Requirement: Exact copies of all the records are to be printed.

Records for the task:
_ _ _ _ _ _ _
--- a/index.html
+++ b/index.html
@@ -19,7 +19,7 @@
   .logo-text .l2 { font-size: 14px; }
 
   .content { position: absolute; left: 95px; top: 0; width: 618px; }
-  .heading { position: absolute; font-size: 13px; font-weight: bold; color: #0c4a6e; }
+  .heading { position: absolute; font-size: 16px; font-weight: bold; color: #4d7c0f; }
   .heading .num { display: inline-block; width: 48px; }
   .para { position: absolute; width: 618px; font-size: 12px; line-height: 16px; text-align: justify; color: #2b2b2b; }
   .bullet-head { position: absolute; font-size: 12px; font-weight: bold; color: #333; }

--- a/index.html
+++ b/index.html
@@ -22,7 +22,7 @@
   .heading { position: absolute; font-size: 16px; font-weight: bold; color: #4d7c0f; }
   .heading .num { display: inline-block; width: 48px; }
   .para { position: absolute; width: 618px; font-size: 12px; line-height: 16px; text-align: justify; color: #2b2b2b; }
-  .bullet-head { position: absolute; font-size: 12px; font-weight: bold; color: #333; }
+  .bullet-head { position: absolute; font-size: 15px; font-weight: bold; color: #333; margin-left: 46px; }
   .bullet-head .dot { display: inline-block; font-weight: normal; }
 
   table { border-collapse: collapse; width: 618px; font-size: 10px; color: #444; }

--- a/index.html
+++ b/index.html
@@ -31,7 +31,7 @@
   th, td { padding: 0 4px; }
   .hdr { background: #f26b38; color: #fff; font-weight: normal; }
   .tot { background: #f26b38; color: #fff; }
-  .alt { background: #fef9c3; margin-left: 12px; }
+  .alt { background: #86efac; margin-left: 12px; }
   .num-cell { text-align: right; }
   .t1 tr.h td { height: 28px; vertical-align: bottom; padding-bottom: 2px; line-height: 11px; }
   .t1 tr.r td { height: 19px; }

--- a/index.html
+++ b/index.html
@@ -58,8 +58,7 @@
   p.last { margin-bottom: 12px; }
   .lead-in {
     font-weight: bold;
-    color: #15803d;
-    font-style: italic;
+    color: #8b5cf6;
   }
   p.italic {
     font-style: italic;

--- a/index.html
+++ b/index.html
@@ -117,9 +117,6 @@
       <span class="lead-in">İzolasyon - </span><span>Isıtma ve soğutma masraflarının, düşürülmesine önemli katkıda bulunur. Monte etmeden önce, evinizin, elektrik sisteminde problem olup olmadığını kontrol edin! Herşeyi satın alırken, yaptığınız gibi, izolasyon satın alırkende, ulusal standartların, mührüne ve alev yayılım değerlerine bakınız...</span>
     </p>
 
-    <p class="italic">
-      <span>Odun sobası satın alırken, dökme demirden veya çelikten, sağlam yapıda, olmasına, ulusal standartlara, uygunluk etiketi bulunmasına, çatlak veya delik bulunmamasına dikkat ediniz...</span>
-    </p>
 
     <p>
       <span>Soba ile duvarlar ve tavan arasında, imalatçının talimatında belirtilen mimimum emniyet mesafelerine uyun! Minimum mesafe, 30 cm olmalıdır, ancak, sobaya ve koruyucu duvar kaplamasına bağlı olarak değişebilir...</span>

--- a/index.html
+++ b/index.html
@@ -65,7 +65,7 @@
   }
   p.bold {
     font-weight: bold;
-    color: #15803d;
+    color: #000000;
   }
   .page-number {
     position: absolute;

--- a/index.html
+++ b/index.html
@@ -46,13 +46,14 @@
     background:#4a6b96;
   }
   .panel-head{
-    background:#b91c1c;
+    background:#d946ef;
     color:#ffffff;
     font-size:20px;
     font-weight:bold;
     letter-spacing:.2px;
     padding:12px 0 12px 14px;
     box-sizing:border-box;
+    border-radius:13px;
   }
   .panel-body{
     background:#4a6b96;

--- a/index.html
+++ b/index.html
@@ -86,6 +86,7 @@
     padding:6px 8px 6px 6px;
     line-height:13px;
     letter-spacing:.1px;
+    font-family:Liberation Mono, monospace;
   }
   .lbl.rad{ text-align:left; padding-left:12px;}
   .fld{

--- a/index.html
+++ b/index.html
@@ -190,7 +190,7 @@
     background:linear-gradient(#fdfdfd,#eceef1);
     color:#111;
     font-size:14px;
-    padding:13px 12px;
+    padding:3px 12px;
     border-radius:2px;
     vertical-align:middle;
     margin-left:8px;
_ _ _ _ _ _ _
Your solution:
--- a/index.html
+++ b/index.html
@@ -19,7 +19,7 @@
   .logo-text .l2 { font-size: 14px; }
 
   .content { position: absolute; left: 95px; top: 0; width: 618px; }
-  .heading { position: absolute; font-size: 13px; font-weight: bold; color: #0c4a6e; }
+  .heading { position: absolute; font-size: 16px; font-weight: bold; color: #4d7c0f; }
   .heading .num { display: inline-block; width: 48px; }
   .para { position: absolute; width: 618px; font-size: 12px; line-height: 16px; text-align: justify; color: #2b2b2b; }
   .bullet-head { position: absolute; font-size: 12px; font-weight: bold; color: #333; }

--- a/index.html
+++ b/index.html
@@ -22,7 +22,7 @@
   .heading { position: absolute; font-size: 16px; font-weight: bold; color: #4d7c0f; }
   .heading .num { display: inline-block; width: 48px; }
   .para { position: absolute; width: 618px; font-size: 12px; line-height: 16px; text-align: justify; color: #2b2b2b; }
-  .bullet-head { position: absolute; font-size: 12px; font-weight: bold; color: #333; }
+  .bullet-head { position: absolute; font-size: 15px; font-weight: bold; color: #333; margin-left: 46px; }
   .bullet-head .dot { display: inline-block; font-weight: normal; }
 
   table { border-collapse: collapse; width: 618px; font-size: 10px; color: #444; }

--- a/index.html
+++ b/index.html
@@ -31,7 +31,7 @@
   th, td { padding: 0 4px; }
   .hdr { background: #f26b38; color: #fff; font-weight: normal; }
   .tot { background: #f26b38; color: #fff; }
-  .alt { background: #fef9c3; margin-left: 12px; }
+  .alt { background: #86efac; margin-left: 12px; }
   .num-cell { text-align: right; }
   .t1 tr.h td { height: 28px; vertical-align: bottom; padding-bottom: 2px; line-height: 11px; }
   .t1 tr.r td { height: 19px; }

--- a/index.html
+++ b/index.html
@@ -58,8 +58,7 @@
   p.last { margin-bottom: 12px; }
   .lead-in {
     font-weight: bold;
-    color: #15803d;
-    font-style: italic;
+    color: #8b5cf6;
   }
   p.italic {
     font-style: italic;

--- a/index.html
+++ b/index.html
@@ -117,9 +117,6 @@
       <span class="lead-in">İzolasyon - </span><span>Isıtma ve soğutma masraflarının, düşürülmesine önemli katkıda bulunur. Monte etmeden önce, evinizin, elektrik sisteminde problem olup olmadığını kontrol edin! Herşeyi satın alırken, yaptığınız gibi, izolasyon satın alırkende, ulusal standartların, mührüne ve alev yayılım değerlerine bakınız...</span>
     </p>
 
-    <p class="italic">
-      <span>Odun sobası satın alırken, dökme demirden veya çelikten, sağlam yapıda, olmasına, ulusal standartlara, uygunluk etiketi bulunmasına, çatlak veya delik bulunmamasına dikkat ediniz...</span>
-    </p>
 
     <p>
       <span>Soba ile duvarlar ve tavan arasında, imalatçının talimatında belirtilen mimimum emniyet mesafelerine uyun! Minimum mesafe, 30 cm olmalıdır, ancak, sobaya ve koruyucu duvar kaplamasına bağlı olarak değişebilir...</span>

--- a/index.html
+++ b/index.html
@@ -65,7 +65,7 @@
   }
   p.bold {
     font-weight: bold;
-    color: #15803d;
+    color: #000000;
   }
   .page-number {
     position: absolute;

--- a/index.html
+++ b/index.html
@@ -46,13 +46,14 @@
     background:#4a6b96;
   }
   .panel-head{
-    background:#b91c1c;
+    background:#d946ef;
     color:#ffffff;
     font-size:20px;
     font-weight:bold;
     letter-spacing:.2px;
     padding:12px 0 12px 14px;
     box-sizing:border-box;
+    border-radius:13px;
   }
   .panel-body{
     background:#4a6b96;

--- a/index.html
+++ b/index.html
@@ -86,6 +86,7 @@
     padding:6px 8px 6px 6px;
     line-height:13px;
     letter-spacing:.1px;
+    font-family:Liberation Mono, monospace;
   }
   .lbl.rad{ text-align:left; padding-left:12px;}
   .fld{

--- a/index.html
+++ b/index.html
@@ -190,7 +190,7 @@
     background:linear-gradient(#fdfdfd,#eceef1);
     color:#111;
     font-size:14px;
-    padding:13px 12px;
+    padding:3px 12px;
     border-radius:2px;
     vertical-align:middle;
     margin-left:8px;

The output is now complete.